A training program that teaches NYPD officers how to de-escalate tense interactions with people who are seriously mentally ill and in the throes of a crisis was abruptly halted last week, according to the group who helps administer the program.

The Crisis Intervention Training was a 36-hour course meant to help police officers develop “empathy and rapport” with a person and thereby prevent a violent confrontation. It was the Department’s attempt to address violent and sometimes fatal confrontations between the police and New Yorkers experiencing mental health crises, who advocates say are 16 times more likely to be killed during an interaction with law enforcement than other civilians.

“We regret to inform you that last week the NYPD suspended funding for CIT,” read an email sent from Center for Urban Community Services to its employees who participate and administer the training. “The NYPD hopes to reinstate the program eventually; however, there is currently no timeline on when CIT funding may resume,” the email went on to say.

An NYPD spokeswoman denied that the funds had been cut and said the program had been put on pause due to COVID-19. A source at the NYPD refuted that and said all the officers in the unit had been reassigned. The Mayor’s office also denied the program had ended, saying it relied on in-person training that was suspended once the pandemic started and would resume when it’s safe to do so. CUCS didn’t return repeated requests for clarification.

Whether the program has been halted indefinitely or canceled outright is still unclear.

The decision comes at a time when the city is facing a dire financial crisis and when confrontations between police and people with mental illness are under intense scrutiny. This month, protests erupted across the state and the country in response to the death of 41-year-old Daniel Prude from Rochester, New York. Body camera footage, released months after his killing, showed the mentally ill man was smothered to death by a police officer while other officers joked around and watched.

“It couldn’t have happened at a worse time to cut funding. Now is when it’s most important,” said Phylis Fisher, 68, who has Complex Post-Traumatic Stress Disorder and helped train police officers by sharing her experience living with mental illness. “You read every day, about something happening with a person experiencing an emotional crisis, and the police treat that as if it’s a criminal act.”

In 2015, after years of pressure from advocates, the NYPD agreed to train its officers on how to de-escalate situations between people who are mentally ill and police. According to the city and the Mayor’s Management report, around 18,000 NYPD officers have received the training since then, at a cost of $5.3 million dollars a year.

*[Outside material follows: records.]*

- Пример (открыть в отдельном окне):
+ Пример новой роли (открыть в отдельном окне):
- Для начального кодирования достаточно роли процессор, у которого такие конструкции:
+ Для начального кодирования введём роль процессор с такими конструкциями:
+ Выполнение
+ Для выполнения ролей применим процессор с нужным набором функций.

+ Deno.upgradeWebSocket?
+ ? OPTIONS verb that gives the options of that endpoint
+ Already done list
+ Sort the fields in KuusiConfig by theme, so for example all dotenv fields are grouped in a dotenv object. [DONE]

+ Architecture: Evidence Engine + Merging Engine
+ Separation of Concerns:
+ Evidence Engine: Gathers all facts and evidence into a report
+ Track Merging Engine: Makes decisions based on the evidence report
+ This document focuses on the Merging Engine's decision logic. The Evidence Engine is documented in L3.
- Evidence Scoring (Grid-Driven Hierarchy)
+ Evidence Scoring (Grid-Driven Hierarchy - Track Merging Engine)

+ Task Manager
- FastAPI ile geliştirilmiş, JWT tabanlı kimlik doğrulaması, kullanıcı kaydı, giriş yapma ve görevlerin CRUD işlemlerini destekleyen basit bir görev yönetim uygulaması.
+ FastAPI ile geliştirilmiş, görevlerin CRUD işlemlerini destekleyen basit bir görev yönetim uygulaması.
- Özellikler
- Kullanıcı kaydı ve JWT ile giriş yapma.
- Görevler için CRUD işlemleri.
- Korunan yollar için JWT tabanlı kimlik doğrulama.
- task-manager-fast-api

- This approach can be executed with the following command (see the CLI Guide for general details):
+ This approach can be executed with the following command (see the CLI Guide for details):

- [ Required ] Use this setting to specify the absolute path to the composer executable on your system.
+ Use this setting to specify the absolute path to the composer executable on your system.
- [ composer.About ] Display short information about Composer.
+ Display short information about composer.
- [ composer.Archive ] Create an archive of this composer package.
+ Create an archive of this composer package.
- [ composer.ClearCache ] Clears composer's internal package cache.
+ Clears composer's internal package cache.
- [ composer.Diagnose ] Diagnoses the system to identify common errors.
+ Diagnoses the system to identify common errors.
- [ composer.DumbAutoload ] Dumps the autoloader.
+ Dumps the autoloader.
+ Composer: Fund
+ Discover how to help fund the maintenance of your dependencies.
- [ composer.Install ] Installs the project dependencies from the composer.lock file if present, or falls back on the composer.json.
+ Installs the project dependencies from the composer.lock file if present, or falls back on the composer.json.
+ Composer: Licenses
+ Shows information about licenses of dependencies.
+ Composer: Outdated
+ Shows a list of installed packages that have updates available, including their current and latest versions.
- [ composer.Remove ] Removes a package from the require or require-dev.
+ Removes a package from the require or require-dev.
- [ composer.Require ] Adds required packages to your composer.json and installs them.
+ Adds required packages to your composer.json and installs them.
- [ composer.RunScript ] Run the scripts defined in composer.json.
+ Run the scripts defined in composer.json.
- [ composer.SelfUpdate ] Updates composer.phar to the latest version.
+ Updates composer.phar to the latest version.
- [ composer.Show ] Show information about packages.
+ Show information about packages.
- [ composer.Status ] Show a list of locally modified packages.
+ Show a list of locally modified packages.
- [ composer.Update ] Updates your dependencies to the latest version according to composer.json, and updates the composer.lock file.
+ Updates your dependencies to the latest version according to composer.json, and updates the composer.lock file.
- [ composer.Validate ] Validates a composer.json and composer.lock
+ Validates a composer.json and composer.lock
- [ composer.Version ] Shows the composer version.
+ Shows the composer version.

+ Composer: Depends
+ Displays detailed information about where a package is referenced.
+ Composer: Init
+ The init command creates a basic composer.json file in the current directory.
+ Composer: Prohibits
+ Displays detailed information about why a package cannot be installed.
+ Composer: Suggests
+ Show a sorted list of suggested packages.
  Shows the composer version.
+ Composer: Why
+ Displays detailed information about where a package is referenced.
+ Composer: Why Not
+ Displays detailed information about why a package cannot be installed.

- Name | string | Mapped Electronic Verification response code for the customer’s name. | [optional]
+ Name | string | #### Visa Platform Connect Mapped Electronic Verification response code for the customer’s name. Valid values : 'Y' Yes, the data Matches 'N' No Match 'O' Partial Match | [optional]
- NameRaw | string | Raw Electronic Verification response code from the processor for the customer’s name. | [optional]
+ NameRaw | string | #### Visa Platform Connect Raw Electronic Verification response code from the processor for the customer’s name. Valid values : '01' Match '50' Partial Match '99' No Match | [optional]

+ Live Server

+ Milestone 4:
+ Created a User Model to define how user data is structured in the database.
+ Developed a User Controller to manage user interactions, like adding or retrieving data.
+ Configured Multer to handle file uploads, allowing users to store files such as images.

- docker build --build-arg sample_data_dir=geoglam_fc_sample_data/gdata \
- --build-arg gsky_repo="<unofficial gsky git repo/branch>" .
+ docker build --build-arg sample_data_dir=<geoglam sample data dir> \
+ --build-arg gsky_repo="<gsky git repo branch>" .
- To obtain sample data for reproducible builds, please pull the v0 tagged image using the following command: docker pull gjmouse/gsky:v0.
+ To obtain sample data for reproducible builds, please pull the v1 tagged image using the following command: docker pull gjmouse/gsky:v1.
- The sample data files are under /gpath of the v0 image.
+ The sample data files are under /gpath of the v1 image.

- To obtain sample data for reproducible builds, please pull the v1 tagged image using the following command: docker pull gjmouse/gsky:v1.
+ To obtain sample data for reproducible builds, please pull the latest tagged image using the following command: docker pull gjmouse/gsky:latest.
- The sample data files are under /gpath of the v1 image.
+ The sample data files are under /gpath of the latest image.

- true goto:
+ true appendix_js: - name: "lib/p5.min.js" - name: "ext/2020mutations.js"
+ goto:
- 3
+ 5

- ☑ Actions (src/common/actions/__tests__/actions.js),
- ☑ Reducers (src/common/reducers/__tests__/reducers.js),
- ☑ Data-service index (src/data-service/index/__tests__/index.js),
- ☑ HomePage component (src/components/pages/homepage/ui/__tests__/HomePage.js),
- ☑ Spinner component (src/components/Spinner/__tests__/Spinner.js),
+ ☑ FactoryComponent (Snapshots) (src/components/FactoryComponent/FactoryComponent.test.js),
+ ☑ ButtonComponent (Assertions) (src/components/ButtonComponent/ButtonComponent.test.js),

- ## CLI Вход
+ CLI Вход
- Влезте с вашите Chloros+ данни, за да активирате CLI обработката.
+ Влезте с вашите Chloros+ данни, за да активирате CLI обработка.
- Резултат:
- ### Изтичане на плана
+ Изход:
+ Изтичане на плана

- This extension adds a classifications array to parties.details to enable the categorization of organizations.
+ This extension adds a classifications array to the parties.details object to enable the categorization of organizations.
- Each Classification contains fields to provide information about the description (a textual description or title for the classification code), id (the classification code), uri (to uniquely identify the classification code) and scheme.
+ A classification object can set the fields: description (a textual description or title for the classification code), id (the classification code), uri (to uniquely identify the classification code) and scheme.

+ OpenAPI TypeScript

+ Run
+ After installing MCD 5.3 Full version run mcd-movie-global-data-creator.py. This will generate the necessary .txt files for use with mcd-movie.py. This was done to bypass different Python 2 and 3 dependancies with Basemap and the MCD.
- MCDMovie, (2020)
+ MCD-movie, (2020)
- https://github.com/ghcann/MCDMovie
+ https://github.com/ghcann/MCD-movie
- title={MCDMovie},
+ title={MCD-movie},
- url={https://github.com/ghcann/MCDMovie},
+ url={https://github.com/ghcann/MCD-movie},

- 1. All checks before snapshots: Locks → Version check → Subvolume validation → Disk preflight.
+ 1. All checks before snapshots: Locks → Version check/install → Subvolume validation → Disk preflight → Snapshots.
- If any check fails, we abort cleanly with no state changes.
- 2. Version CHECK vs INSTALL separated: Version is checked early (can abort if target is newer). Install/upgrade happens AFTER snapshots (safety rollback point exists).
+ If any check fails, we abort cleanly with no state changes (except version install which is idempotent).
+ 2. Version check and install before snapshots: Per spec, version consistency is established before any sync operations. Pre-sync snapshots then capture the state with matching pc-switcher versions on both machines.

The city had fallen years behind its goal of training 23,000 NYPD patrol officers by 2018, and the efficacy of the program was questioned by some of the same advocates who initially pushed for it. Since the program started, 16 New Yorkers in a mental health crisis were killed during confrontations with police and another three were shot and critically wounded — compared to seven people killed in the seven years prior to when the program began, according to the mental health nonprofit Community Access.

Still, Carla Rabinowitz, the Advocacy Coordinator at Community Access, said stopping the program all together, with no alternative for people experiencing acute mental health crises each year, is a recipe for disaster. Police respond to calls about someone in a mental health crisis hundreds of times per day.

“They ended it, but they didn’t redirect the money to solving the problem, which is creating what everyone’s asking for now, a public health team response to crisis calls,” said Rabinowitz.

Rabinowitz and a coalition of other groups have been pushing the city to follow the lead of Toronto, San Francisco and Portland by having emergency medical technicians and trained individuals called “peers,” who have experienced mental illness themselves, respond to these types of crisis calls. Rabinowitz, like many other advocates, believes police should be left out of the calls entirely.

A rally with that same demand is planned for Friday in Harlem. It’s being organized by Mohamed Bah’s mother, who called 911 eight years ago to the day for medical assistance for her son. Instead of an ambulance, police were the first to respond and shot Bah to death after they said he threatened them with a knife.

Mayor Bill de Blasio and his wife Chirlane McCray, who made mental health the cornerstone of her platform as First Lady, have often touted the importance of de-escalation, especially after the NYPD killings of New Yorkers with mental illness under the Mayor’s watch including Deborah Danner in 2016 and Saheed Vassel in 2018.

To that end, the city ramped up the use of Mobile Crisis Teams that are run by hospitals and staffed with social workers, but they can still take up to 48 hours to respond and can only be contacted through the city’s Thrive NYC hotline. There are also “co-response teams” which pair NYPD officers with behavioral health specialists. But there are very few of them. According to the Mayor’s Management report, they assisted 677 people in the last fiscal year.

Councilmember Donovan Richards, who chairs the public safety committee, said he was alarmed to hear the Crisis Intervention Training had been suddenly stopped without a backup plan in place. “Now is a time when we should be looking to ramp up these services, in light of what we’ve seen happen around the country,” he said.